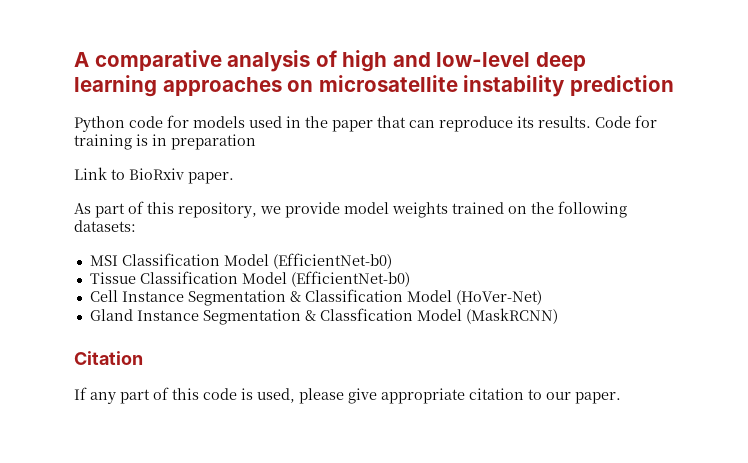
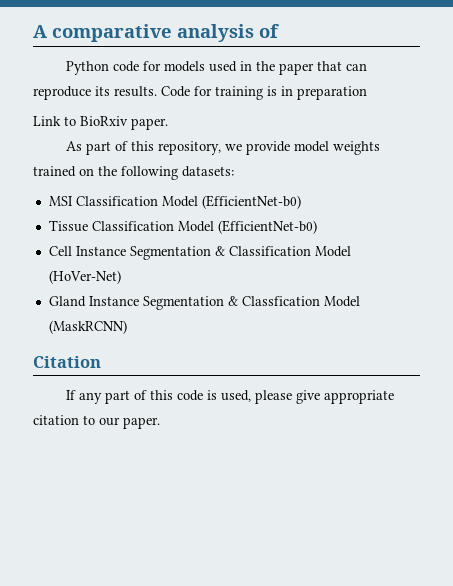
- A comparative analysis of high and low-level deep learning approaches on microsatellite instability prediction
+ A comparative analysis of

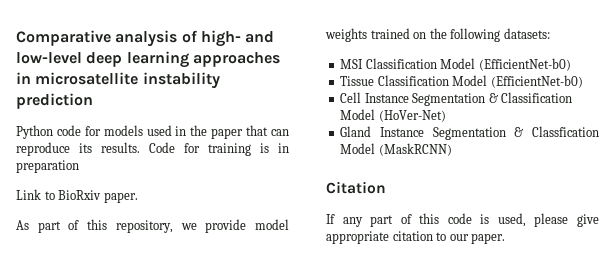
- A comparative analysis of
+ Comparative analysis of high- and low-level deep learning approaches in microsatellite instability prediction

____

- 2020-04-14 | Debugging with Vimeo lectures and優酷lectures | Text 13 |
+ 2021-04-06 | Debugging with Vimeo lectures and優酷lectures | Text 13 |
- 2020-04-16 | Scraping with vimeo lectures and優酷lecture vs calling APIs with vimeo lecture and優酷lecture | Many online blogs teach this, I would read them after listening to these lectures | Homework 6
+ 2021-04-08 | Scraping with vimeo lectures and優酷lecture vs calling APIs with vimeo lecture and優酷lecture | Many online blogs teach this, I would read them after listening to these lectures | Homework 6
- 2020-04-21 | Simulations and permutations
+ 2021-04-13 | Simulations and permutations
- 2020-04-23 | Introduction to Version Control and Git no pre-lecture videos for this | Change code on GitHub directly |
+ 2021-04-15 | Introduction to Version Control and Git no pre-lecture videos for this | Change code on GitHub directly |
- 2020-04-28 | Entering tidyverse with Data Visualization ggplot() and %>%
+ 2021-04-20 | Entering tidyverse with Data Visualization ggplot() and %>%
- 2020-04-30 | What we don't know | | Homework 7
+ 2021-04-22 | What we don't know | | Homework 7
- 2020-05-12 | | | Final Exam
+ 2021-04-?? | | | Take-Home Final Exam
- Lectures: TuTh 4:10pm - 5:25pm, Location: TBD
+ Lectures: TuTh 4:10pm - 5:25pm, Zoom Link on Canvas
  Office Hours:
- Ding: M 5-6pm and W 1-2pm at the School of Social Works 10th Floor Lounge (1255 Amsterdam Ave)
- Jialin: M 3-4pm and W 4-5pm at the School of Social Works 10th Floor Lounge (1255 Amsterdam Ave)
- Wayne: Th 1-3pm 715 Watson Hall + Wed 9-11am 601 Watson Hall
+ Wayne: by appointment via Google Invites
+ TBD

____

## WHAT IS REQUIRED:
Note down each line above where the word "Version" occurs.

## OUTPUT BELOW:
- 2020-04-23 | Introduction to Version Control and Git no pre-lecture videos for this | Change code on GitHub directly |
+ 2021-04-15 | Introduction to Version Control and Git no pre-lecture videos for this | Change code on GitHub directly |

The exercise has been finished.